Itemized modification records
------------
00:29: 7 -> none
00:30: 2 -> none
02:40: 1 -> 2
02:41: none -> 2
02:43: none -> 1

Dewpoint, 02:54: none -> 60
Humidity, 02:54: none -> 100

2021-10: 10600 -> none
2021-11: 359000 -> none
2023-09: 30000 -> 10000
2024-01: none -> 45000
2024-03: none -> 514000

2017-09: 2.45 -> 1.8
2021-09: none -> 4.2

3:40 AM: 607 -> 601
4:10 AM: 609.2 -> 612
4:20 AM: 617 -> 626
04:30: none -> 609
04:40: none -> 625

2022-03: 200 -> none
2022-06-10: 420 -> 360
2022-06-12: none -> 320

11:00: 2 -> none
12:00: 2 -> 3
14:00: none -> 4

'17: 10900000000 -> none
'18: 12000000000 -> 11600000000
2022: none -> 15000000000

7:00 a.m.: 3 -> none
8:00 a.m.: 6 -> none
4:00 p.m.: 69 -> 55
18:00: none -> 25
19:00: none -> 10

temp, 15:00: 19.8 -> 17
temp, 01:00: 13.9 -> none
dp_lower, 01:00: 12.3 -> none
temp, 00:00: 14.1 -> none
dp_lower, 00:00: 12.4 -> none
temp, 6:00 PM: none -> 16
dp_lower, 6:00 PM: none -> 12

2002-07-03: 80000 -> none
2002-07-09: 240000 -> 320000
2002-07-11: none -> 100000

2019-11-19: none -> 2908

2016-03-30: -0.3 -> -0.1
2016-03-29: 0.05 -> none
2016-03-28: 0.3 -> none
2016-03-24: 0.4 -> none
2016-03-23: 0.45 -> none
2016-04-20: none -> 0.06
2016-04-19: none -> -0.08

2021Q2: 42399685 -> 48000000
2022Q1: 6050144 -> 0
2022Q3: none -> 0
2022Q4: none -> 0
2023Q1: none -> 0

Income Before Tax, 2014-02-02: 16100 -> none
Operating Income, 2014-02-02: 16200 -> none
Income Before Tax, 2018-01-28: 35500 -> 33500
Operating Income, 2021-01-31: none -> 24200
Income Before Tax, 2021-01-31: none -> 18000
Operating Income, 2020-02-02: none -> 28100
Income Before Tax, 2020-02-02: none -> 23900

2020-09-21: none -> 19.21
------------
• Exercise directions: Write down, word for word, the lines above from the one containing "4:10 AM: 609.2 -> 612" through the one containing "2002-07-11: none -> 100000", both ends included.

• Answer box:
4:10 AM: 609.2 -> 612
4:20 AM: 617 -> 626
04:30: none -> 609
04:40: none -> 625

2022-03: 200 -> none
2022-06-10: 420 -> 360
2022-06-12: none -> 320

11:00: 2 -> none
12:00: 2 -> 3
14:00: none -> 4

'17: 10900000000 -> none
'18: 12000000000 -> 11600000000
2022: none -> 15000000000

7:00 a.m.: 3 -> none
8:00 a.m.: 6 -> none
4:00 p.m.: 69 -> 55
18:00: none -> 25
19:00: none -> 10

temp, 15:00: 19.8 -> 17
temp, 01:00: 13.9 -> none
dp_lower, 01:00: 12.3 -> none
temp, 00:00: 14.1 -> none
dp_lower, 00:00: 12.4 -> none
temp, 6:00 PM: none -> 16
dp_lower, 6:00 PM: none -> 12

2002-07-03: 80000 -> none
2002-07-09: 240000 -> 320000
2002-07-11: none -> 100000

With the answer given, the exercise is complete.